## TO DO:
All lines after the one containing "total quantity: 69 -> 71" are needed, along with that line itself. Please repeat them exactly through the end of the entries.
◆ ◆ ◆ ◆ ◆ ◆ ◆
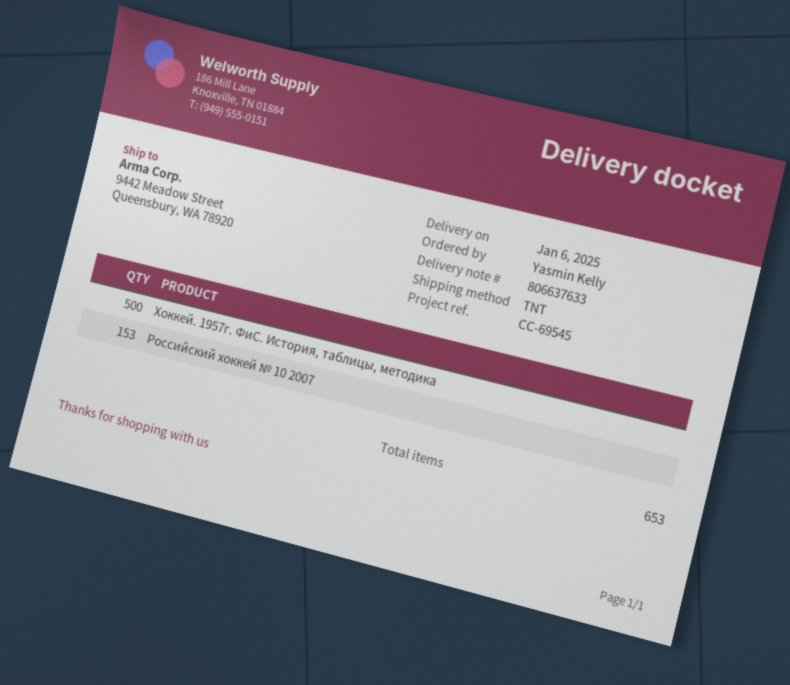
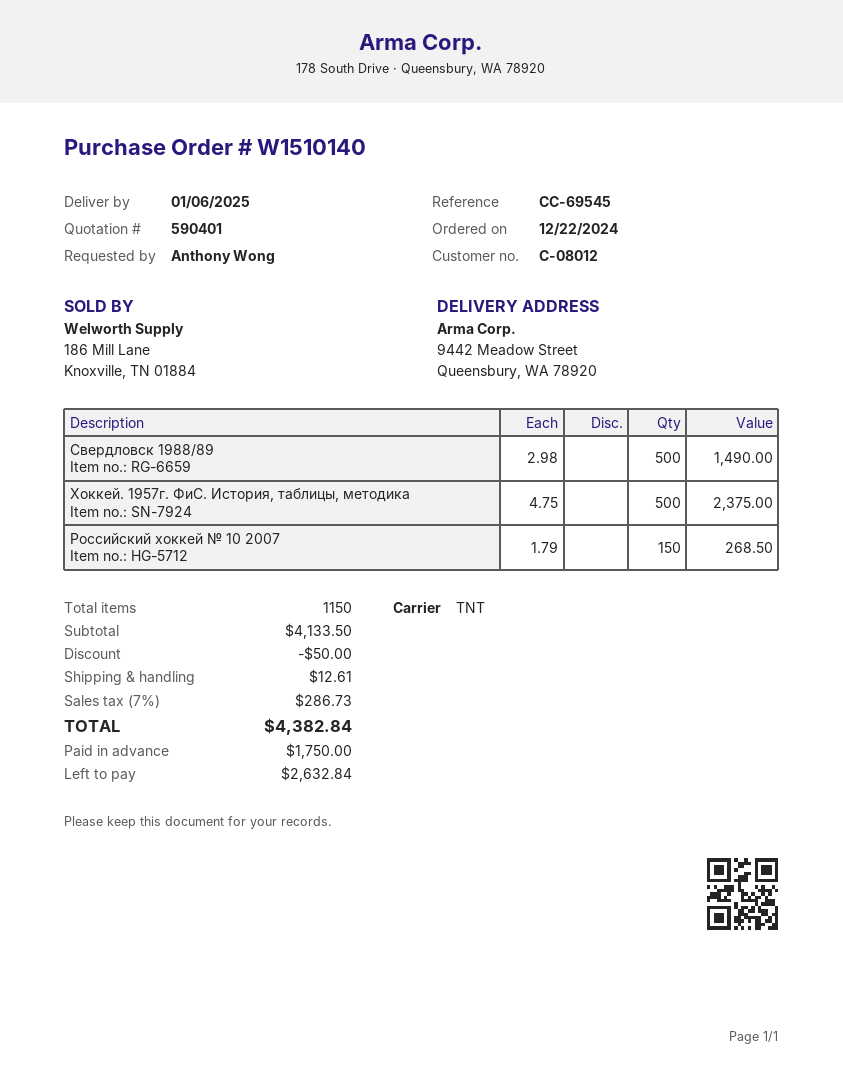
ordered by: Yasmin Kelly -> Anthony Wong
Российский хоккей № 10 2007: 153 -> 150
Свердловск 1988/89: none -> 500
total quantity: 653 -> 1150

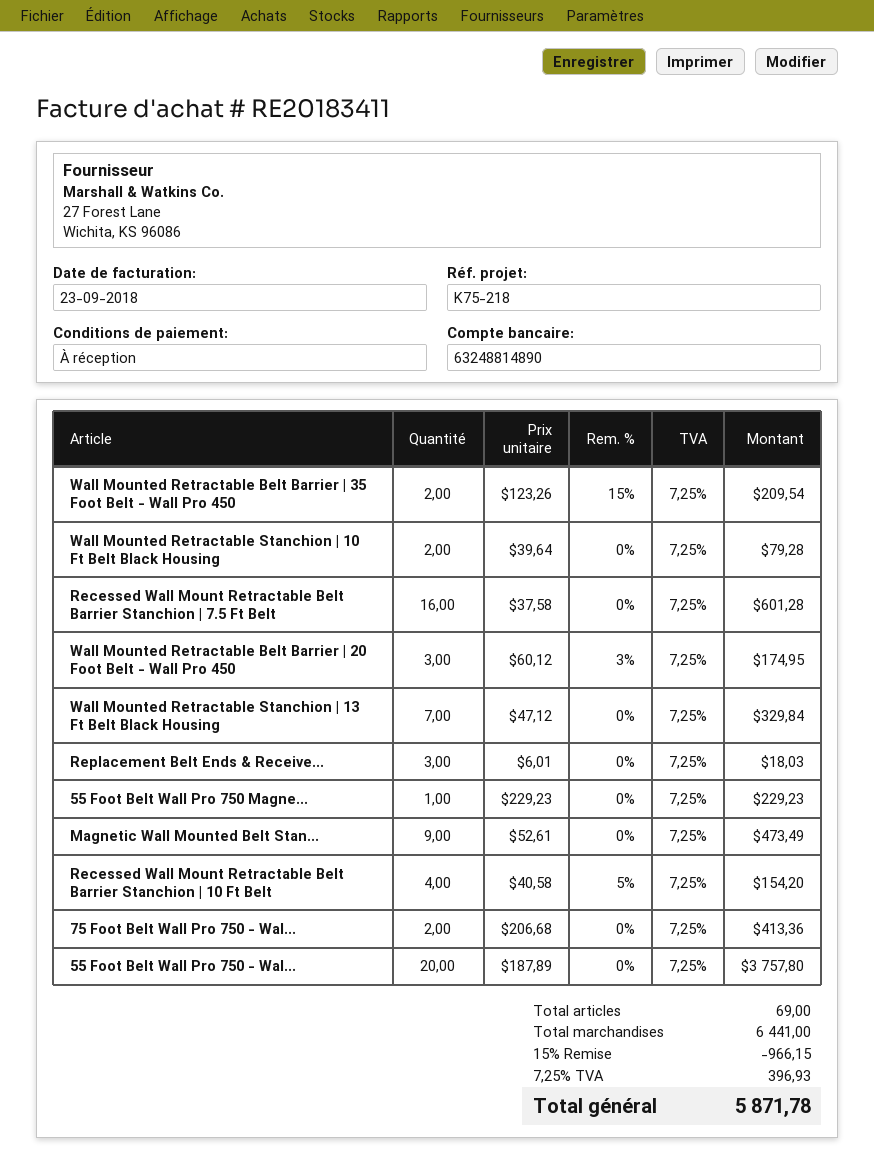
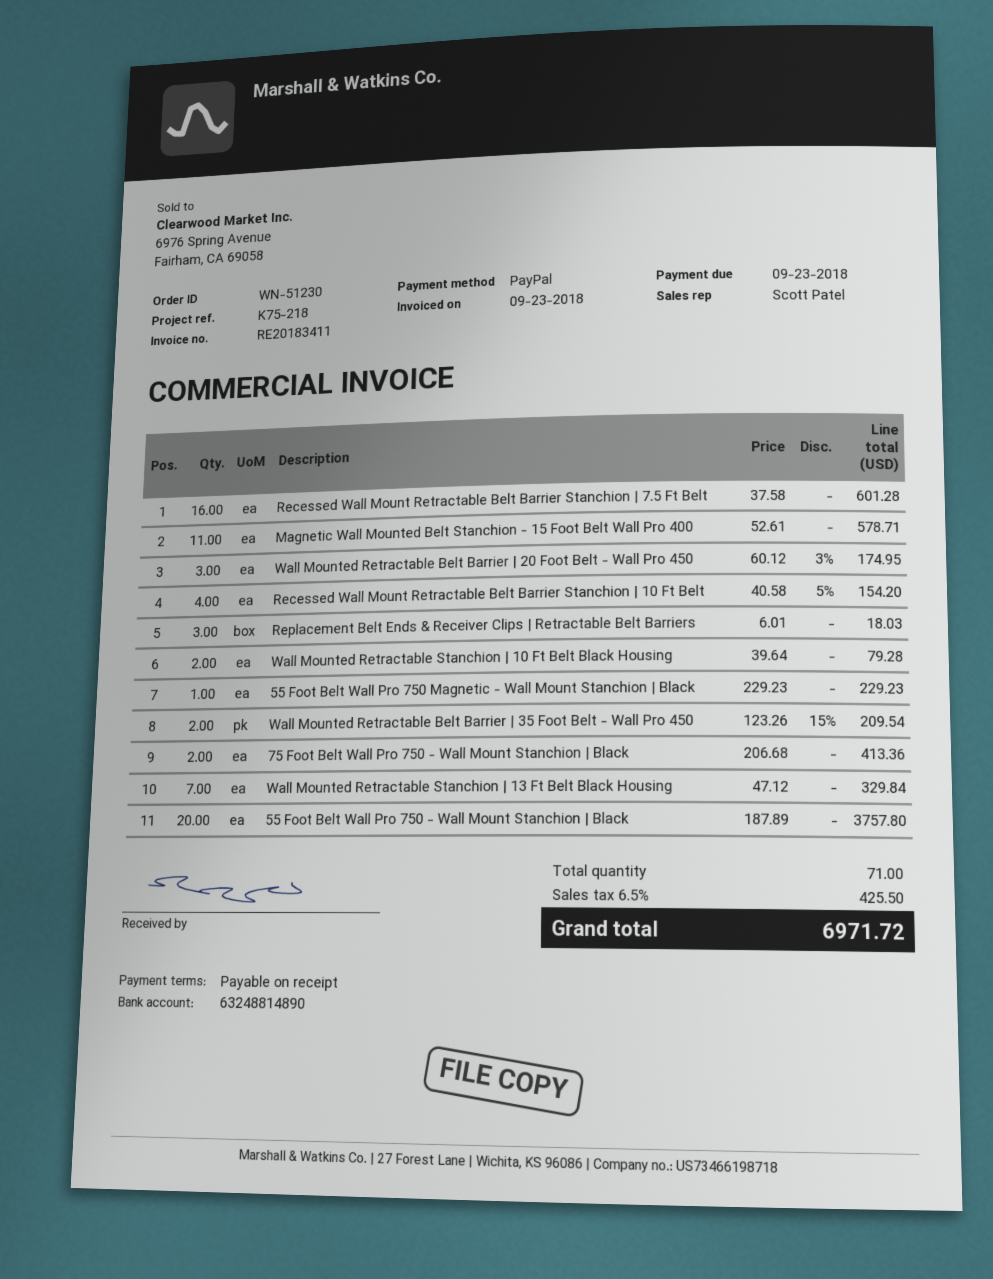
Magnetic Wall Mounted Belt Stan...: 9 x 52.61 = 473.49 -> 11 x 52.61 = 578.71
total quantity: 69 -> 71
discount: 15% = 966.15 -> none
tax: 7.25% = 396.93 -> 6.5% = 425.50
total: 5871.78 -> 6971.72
◆ ◆ ◆ ◆ ◆ ◆ ◆
## OUTPUT OF THE EXERCISE:
total quantity: 69 -> 71
discount: 15% = 966.15 -> none
tax: 7.25% = 396.93 -> 6.5% = 425.50
total: 5871.78 -> 6971.72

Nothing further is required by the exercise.